» **PROMPT**
Go to the line in the entries below that holds "text-shadow:1px 1px 0" and repeat exactly from there through the line that holds "display:flex; align-items:center; justify-content:center;", inclusive.

» **GIVEN INFORMATION**
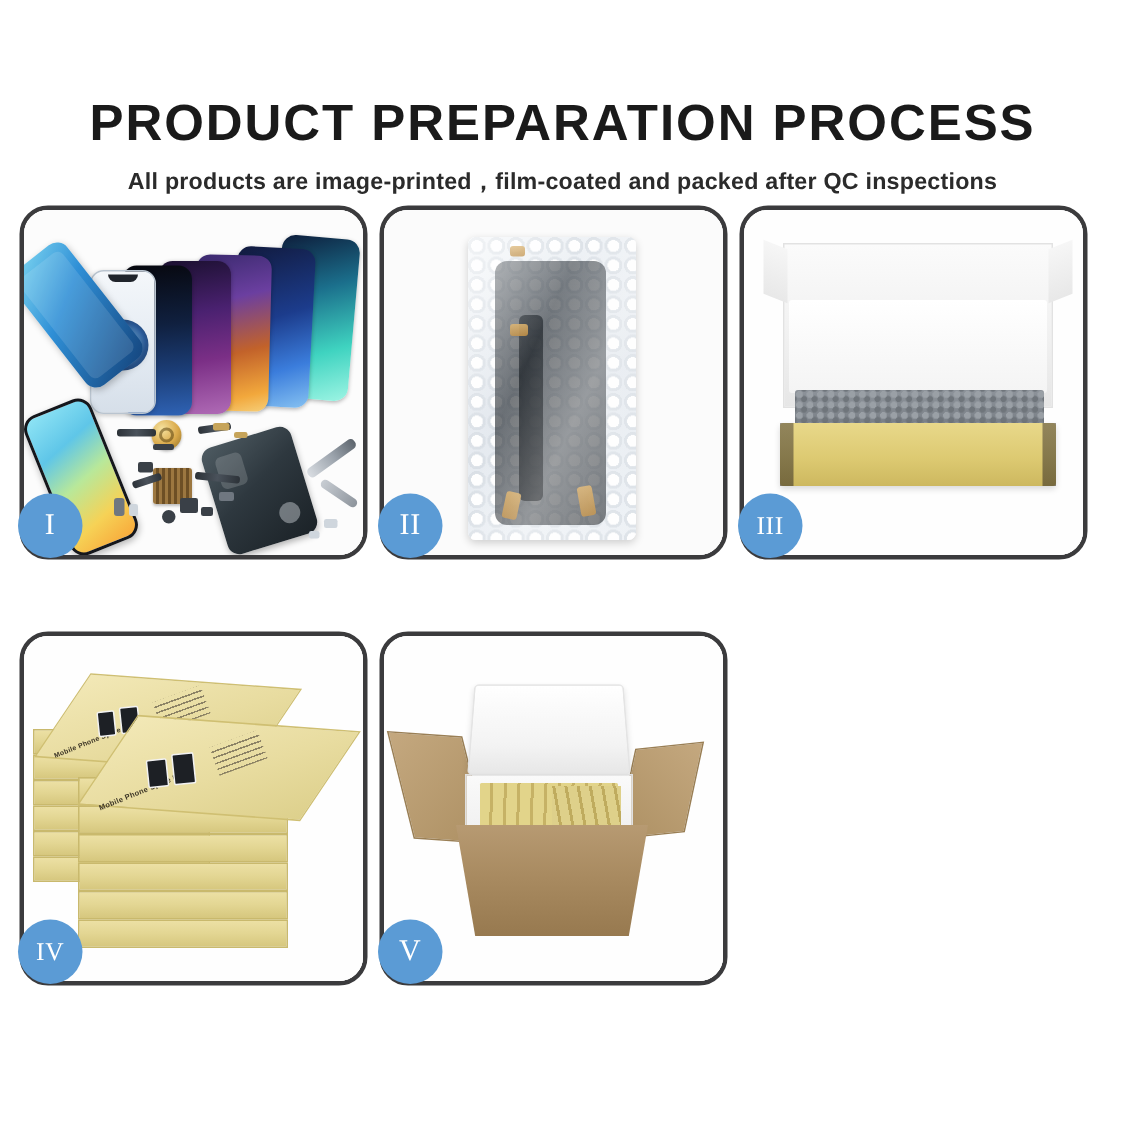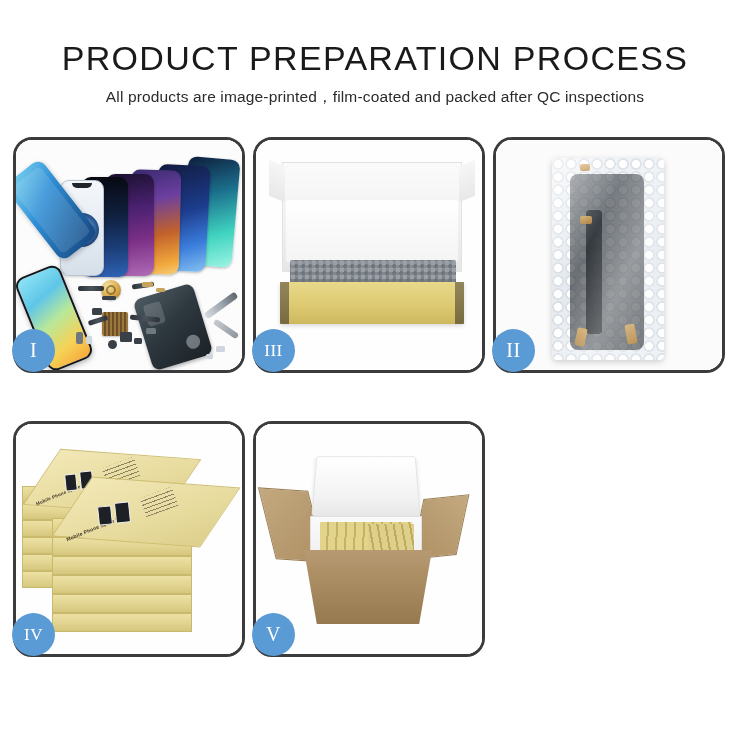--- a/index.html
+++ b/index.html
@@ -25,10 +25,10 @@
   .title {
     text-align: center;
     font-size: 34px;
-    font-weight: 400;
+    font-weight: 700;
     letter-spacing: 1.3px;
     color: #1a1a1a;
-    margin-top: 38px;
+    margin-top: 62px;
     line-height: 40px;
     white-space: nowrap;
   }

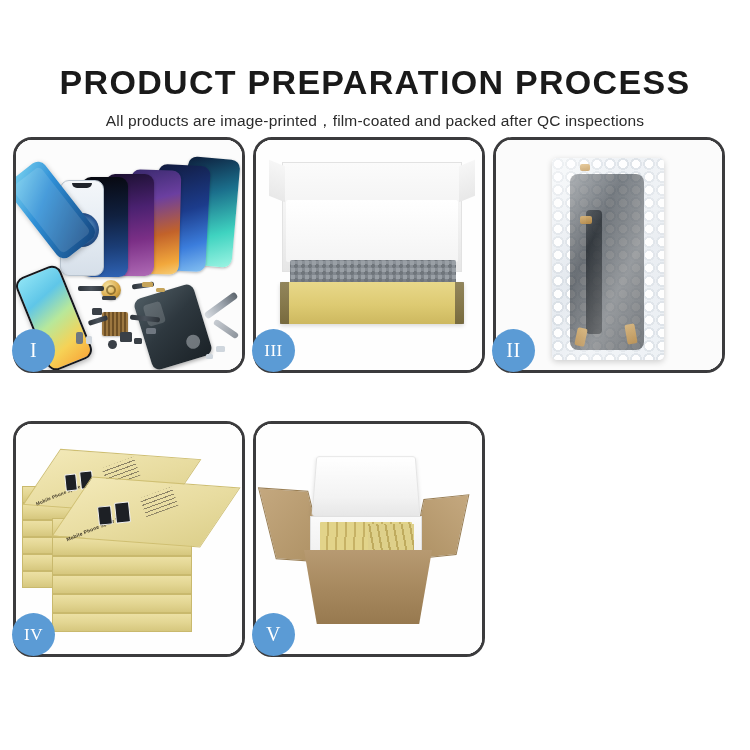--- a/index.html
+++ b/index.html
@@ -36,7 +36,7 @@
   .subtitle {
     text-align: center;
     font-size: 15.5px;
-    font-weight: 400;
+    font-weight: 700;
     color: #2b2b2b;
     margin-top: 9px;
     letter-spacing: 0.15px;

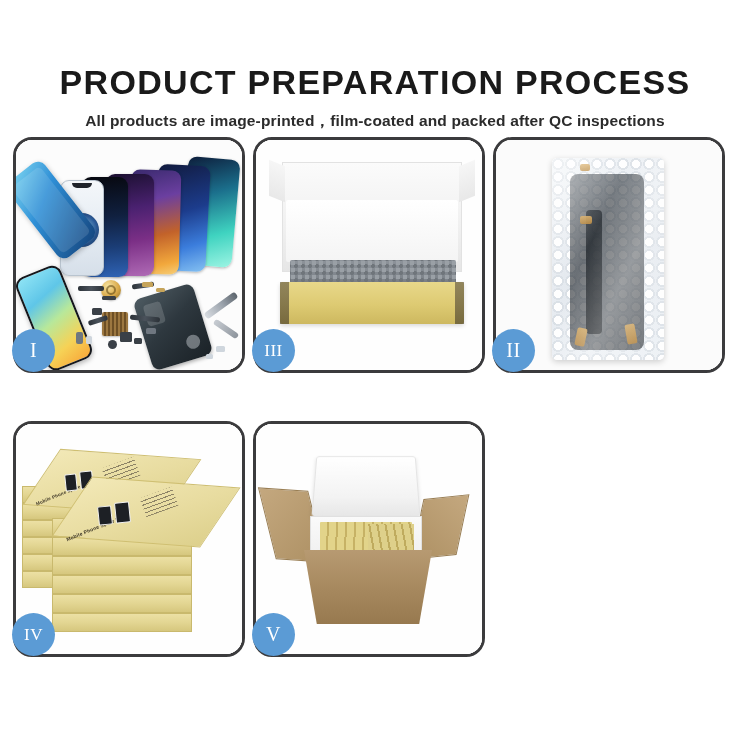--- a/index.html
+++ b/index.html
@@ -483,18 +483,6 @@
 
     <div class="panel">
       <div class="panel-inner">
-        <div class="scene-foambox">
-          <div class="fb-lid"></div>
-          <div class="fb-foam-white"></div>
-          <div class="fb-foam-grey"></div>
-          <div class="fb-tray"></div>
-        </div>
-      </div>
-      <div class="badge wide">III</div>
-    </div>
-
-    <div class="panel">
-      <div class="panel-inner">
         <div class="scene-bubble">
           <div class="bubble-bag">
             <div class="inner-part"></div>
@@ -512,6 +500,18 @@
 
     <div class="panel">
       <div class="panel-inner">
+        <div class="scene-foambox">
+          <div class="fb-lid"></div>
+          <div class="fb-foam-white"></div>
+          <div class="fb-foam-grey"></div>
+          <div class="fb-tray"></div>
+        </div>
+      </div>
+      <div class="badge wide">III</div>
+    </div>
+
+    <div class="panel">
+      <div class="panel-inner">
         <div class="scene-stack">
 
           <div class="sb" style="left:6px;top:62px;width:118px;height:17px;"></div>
* * *
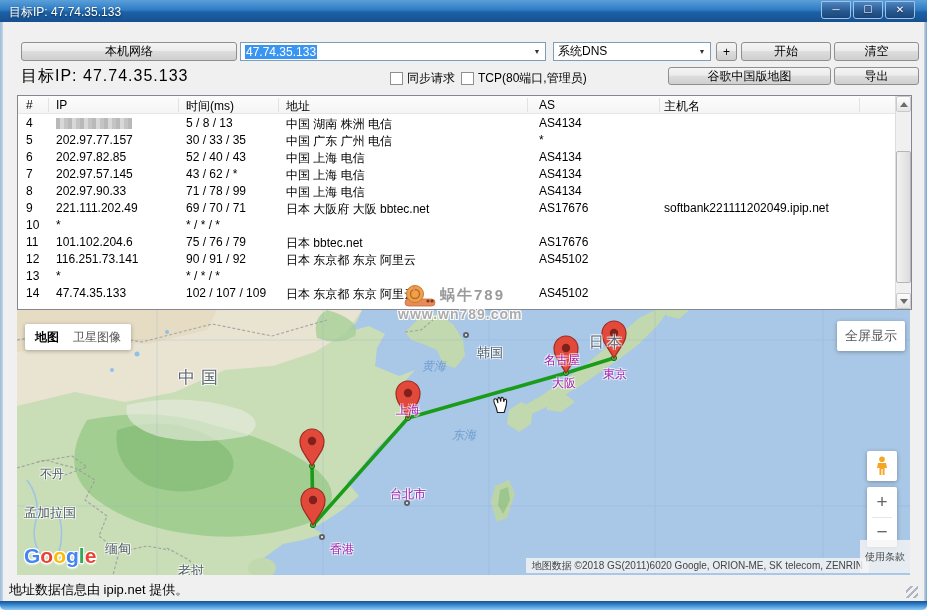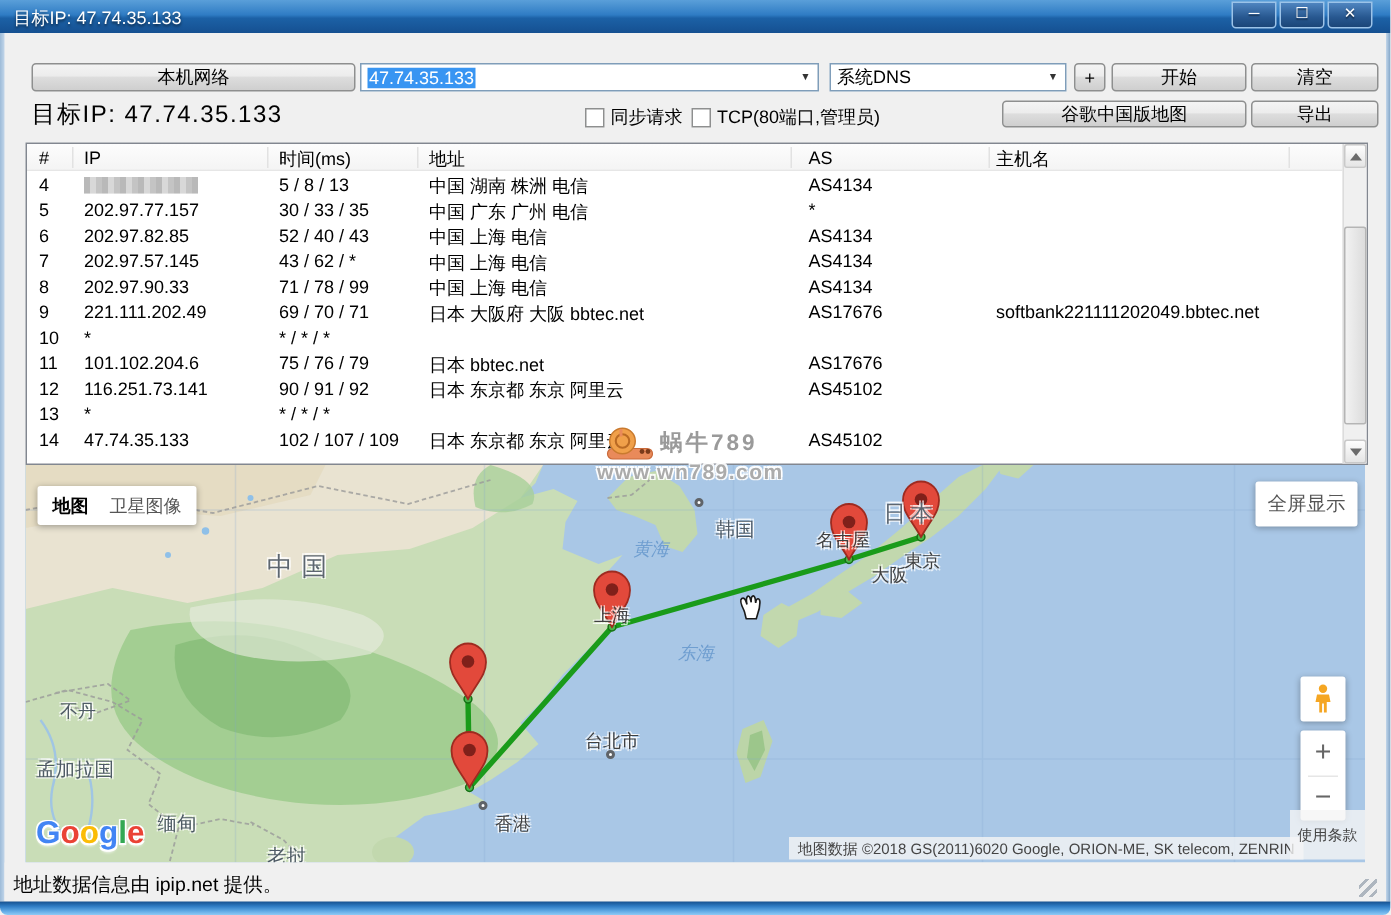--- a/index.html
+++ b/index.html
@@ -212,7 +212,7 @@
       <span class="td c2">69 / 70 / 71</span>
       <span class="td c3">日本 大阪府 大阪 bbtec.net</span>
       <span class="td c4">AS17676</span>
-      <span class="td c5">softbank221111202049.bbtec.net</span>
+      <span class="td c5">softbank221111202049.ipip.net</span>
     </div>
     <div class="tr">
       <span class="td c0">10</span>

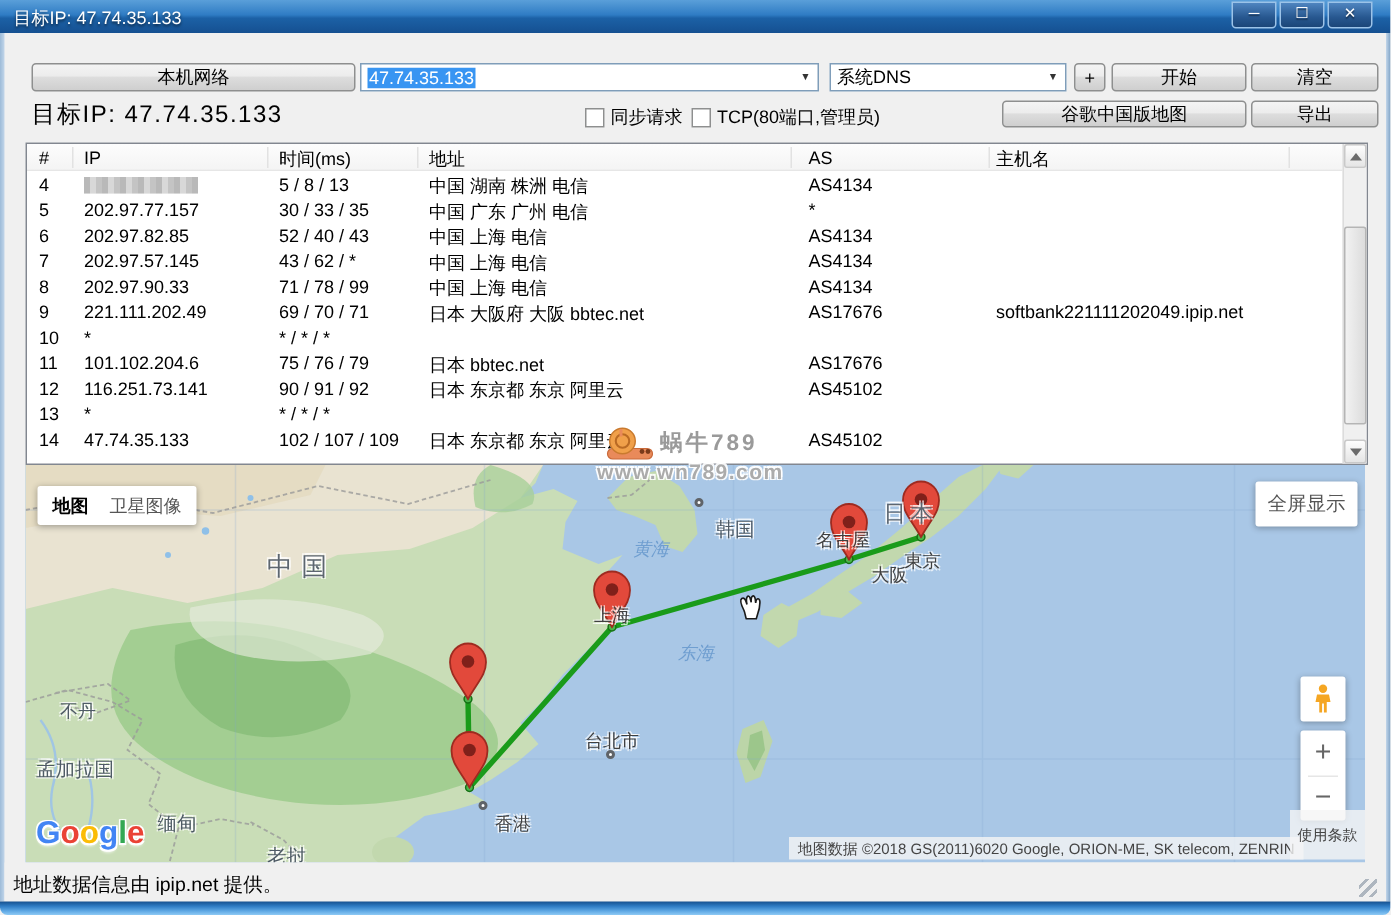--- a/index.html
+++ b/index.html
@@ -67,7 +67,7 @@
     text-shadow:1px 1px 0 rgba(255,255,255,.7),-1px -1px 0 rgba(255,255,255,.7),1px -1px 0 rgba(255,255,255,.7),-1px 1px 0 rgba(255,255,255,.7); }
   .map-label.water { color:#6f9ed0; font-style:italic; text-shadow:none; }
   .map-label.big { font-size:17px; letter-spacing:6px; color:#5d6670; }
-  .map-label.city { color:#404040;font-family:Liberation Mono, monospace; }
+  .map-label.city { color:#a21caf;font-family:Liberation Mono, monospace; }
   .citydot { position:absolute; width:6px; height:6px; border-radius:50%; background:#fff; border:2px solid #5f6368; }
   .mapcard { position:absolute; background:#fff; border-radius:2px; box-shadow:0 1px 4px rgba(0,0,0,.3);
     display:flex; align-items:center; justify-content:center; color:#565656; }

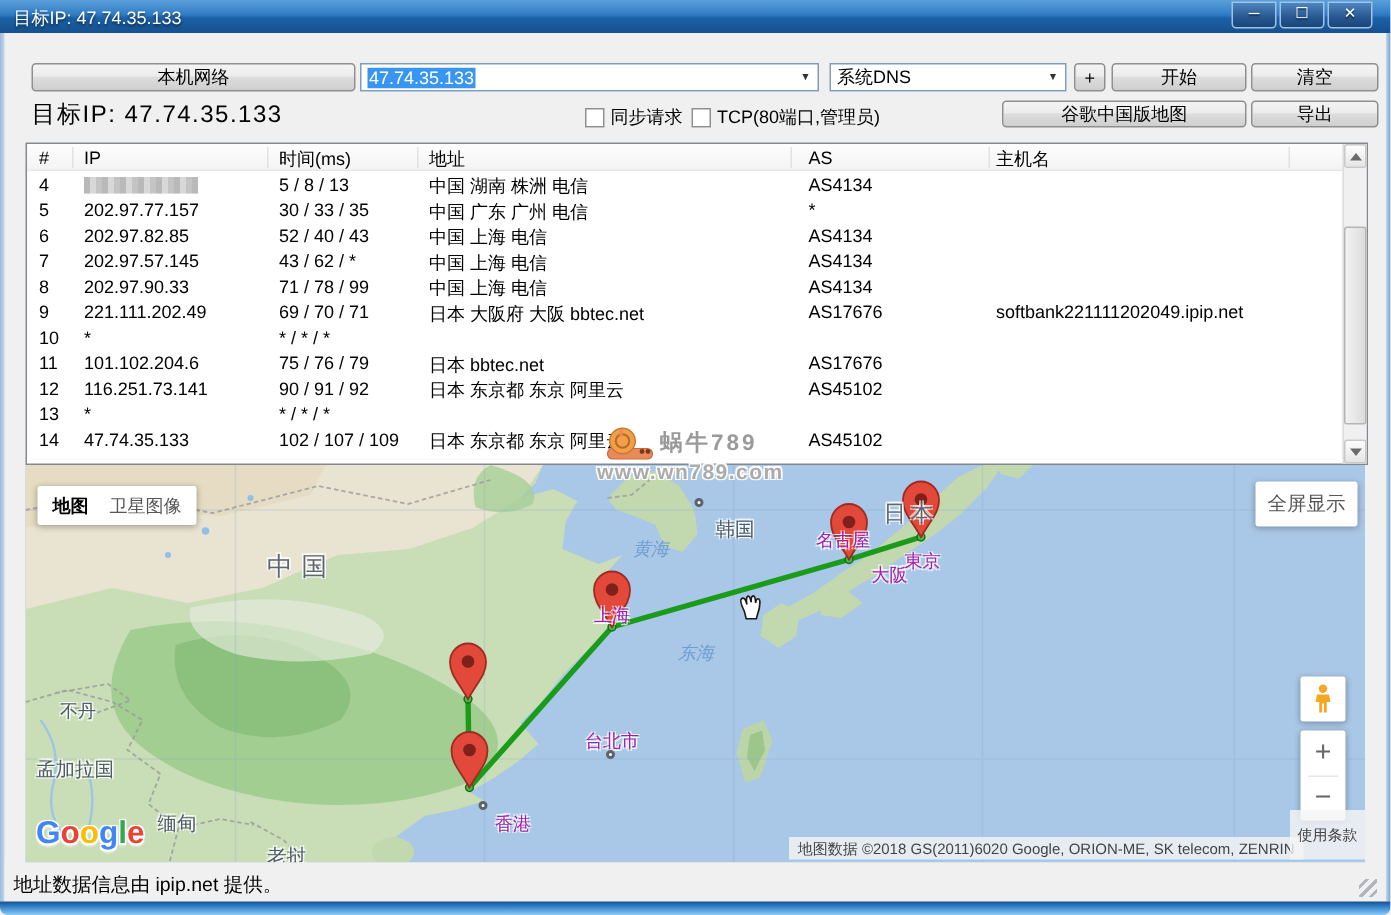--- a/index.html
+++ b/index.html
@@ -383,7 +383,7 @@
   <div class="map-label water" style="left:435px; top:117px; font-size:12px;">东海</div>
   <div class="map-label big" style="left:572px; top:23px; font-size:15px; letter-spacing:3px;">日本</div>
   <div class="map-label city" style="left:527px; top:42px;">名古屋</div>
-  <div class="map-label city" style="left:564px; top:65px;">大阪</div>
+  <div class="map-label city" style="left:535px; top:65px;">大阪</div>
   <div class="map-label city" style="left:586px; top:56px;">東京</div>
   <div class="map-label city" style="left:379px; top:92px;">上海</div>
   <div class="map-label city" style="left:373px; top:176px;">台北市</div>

» **COMPLETED TASK**
     text-shadow:1px 1px 0 rgba(255,255,255,.7),-1px -1px 0 rgba(255,255,255,.7),1px -1px 0 rgba(255,255,255,.7),-1px 1px 0 rgba(255,255,255,.7); }
   .map-label.water { color:#6f9ed0; font-style:italic; text-shadow:none; }
   .map-label.big { font-size:17px; letter-spacing:6px; color:#5d6670; }
-  .map-label.city { color:#404040;font-family:Liberation Mono, monospace; }
+  .map-label.city { color:#a21caf;font-family:Liberation Mono, monospace; }
   .citydot { position:absolute; width:6px; height:6px; border-radius:50%; background:#fff; border:2px solid #5f6368; }
   .mapcard { position:absolute; background:#fff; border-radius:2px; box-shadow:0 1px 4px rgba(0,0,0,.3);
     display:flex; align-items:center; justify-content:center; color:#565656; }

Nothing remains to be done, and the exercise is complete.